A Associação Brasileira dos Obtentores Vegetais (BRASPOV), fundada em 1997, é uma sociedade Civil sem fins lucrativos, que foi criada para congregar, representar, assistir e orientar os obtentores vegetais, ou seja, as empresas públicas e privadas que mantém programas de melhoramento genético e desenvolvem cultivares, com o objetivo primordial de disponibilizar ao agricultor brasileiro, materiais altamente produtivos, estáveis, resistentes a doenças e adaptados às nossas condições edafo- climáticas (ABRASEM, 2015).

Os membros do conselho da BRASPOV são a Coodetec, Pioneer, Syngenta, Monsanto, Embrapa, Dow Agrosciences, Sakata, Basf, Iapar, Bayer, Biotrigo e Monsoy. São sócios da BRASPOV as seguintes empresas: Basf S.A, Bayer S.A, GDM Genética do Brasil Ltda., Biotrigo Genética Ltda., Cooperativa Central de Pesquisa Agrícola (Coodetec); Centro de Tecnologia Canavieira CTC), Delta And Pine Land Company, Dow Agrosciences Industrial Ltda., Du Pont do Brasil S.A –

Divisão Pioneer Sementes, Empresa Brasileira de Pesquisa Agropecuária (Embrapa); Fundação Centro de Experimentação de Pesquisa (Fecotrigo), Igra Sementes, Instituto Mato-Grossense do Algodão (IMAmt); Instituto Agronômico do Paraná (IAPAR), Instituto Rio-Grandense do Arroz (IRGA), Monsanto do Brasil Ltda., Monsoy Ltda., Nidera Sementes Ltda., OR Melhoramento de Sementes Ltda., Ricetec Sementes Ltda., Sakata Seed Sudamerica Ltda., Syngenta Seeds Ltda., Tropical Melhoramento e Genética (TMG) e Wehrtec Tecnologia Agrícola Ltda. (ABRASEM, 2015).

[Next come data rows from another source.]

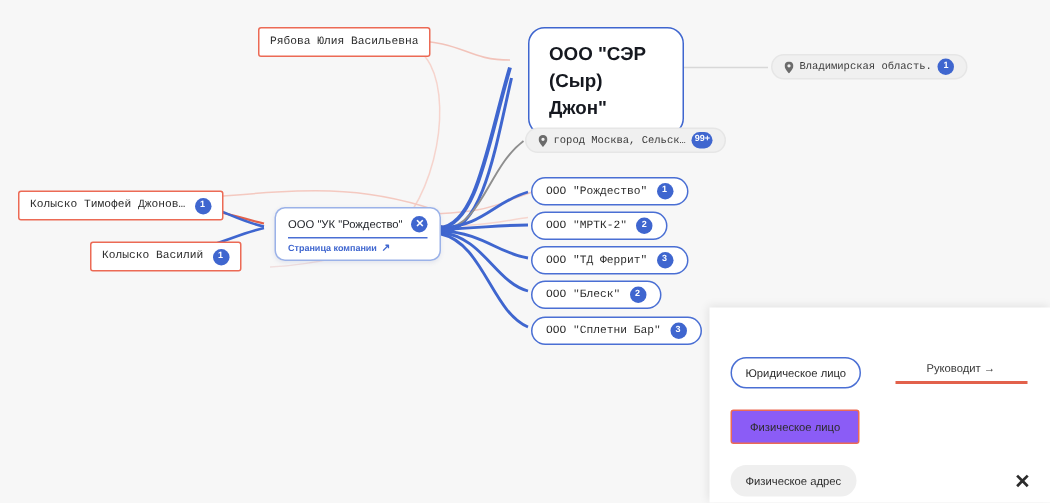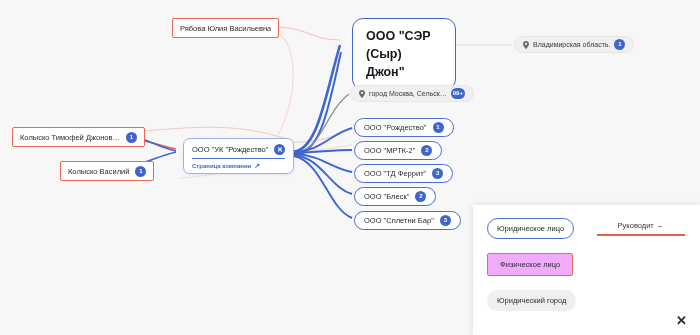--- a/index.html
+++ b/index.html
@@ -135,33 +135,34 @@
     text-align: center;
     flex: 0 0 auto;
   }
   .pin-icon {
     flex: 0 0 auto;
     display: inline-flex;
     align-items: center;
   }
   .node-label {
     overflow: hidden;
+    font-family: Liberation Mono, monospace;
   }
 
   
   #legend-panel {
     position: absolute;
     left: 473px;
     top: 205px;
     width: 227px;
     height: 130px;
     background: #ffffff;
     box-shadow: -1px -1px 6px rgba(0,0,0,0.09);
     box-sizing: border-box;
-    padding: 8px 14px 0 14px;
+    padding: 28px 14px 0 14px;
   }
   .legend-row {
     display: flex;
     align-items: center;
     height: 30px;
     margin-bottom: 6px;
   }
   .legend-left {
     width: 100px;
     display: flex;
@@ -183,21 +184,21 @@
     padding: 5px 9px;
     background: #fff;
     white-space: nowrap;
   }
   .legend-chip-person {
     border: 1.3px solid #ec6a55;
     border-radius: 2px;
     font-size: 7.5px;
     color: #2c2c2c;
     padding: 6px 12px;
-    background: #f0abfc;
+    background: #8b5cf6;
     white-space: nowrap;
   }
   .legend-chip-address {
     border-radius: 14px;
     font-size: 7.5px;
     color: #2c2c2c;
     padding: 6px 10px;
     background: #efefef;
     white-space: nowrap;
   }
@@ -355,18 +356,18 @@
   </div>
 
   <div class="legend-row">
     <div class="legend-left">
       <span class="legend-chip-person">Физическое лицо</span>
     </div>
   </div>
 
   <div class="legend-row">
     <div class="legend-left">
-      <span class="legend-chip-address">Юридический город</span>
+      <span class="legend-chip-address">Физическое адрес</span>
     </div>
   </div>
 
   <div id="legend-close">✕</div>
 </div>
 
 </body></html>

Desde a formação do campo das sementes, ou seja, os agentes que defendem as sementes industriais preconizam proteção via patente ou por direito de obtentor. Entretanto, a transgenia fez com que a Lei de Proteção de Cultivares se parecesse defasada. O desequilíbrio entre as formas de propriedade intelectual no tempo da transgenia é amplamente favorável a Leis de Patentes. Nesse contexto, mesmo com o sucesso da Lei de Proteção de Cultivares (LPC) (MACHADO, 2014), os agentes dominantes do campo lutam por maiores avanços. Uma das principais questões diz respeito ao direito do obtentor sobre os produtos da colheita, que afeta diretamente as plantas ornamentais, mas que também passou a ser demanda para as grandes culturas, como soja, trigo, arroz e algodão, que reclamam da disposição sobre o uso próprio de sementes e a extensão dos direitos aos produtos da colheita. Por esta razão apresentaram ao Congresso Nacional dois Projetos de Lei (PL) com o objetivo de alterar a LPC, PL 2325/2007.

Diante do exposto, a Figura 3 sintetiza um conjunto de agentes interessados nas sementes, que figuram no polo dominante do campo das sementes no Brasil.

Figura 3 – Agentes destacados do campo das sementes no Brasil em diferentes períodos

Figura do autor

Nota-se que agentes permanecem ao longo da história e alguns se reconfigurando. A Braspov é a mais recente organização brasileira dos agentes dominantes e revelam as empresas associadas. Mas recentemente mereceram a atenção o interesse pelas sementes de forrageiras, sendo constituída a Antrosem em 2009 e a Unipasto em 2002. Vale ressaltar que uma das agências mais importantes dos anos 2000 é a própria CTNBIO, constituída em 2005.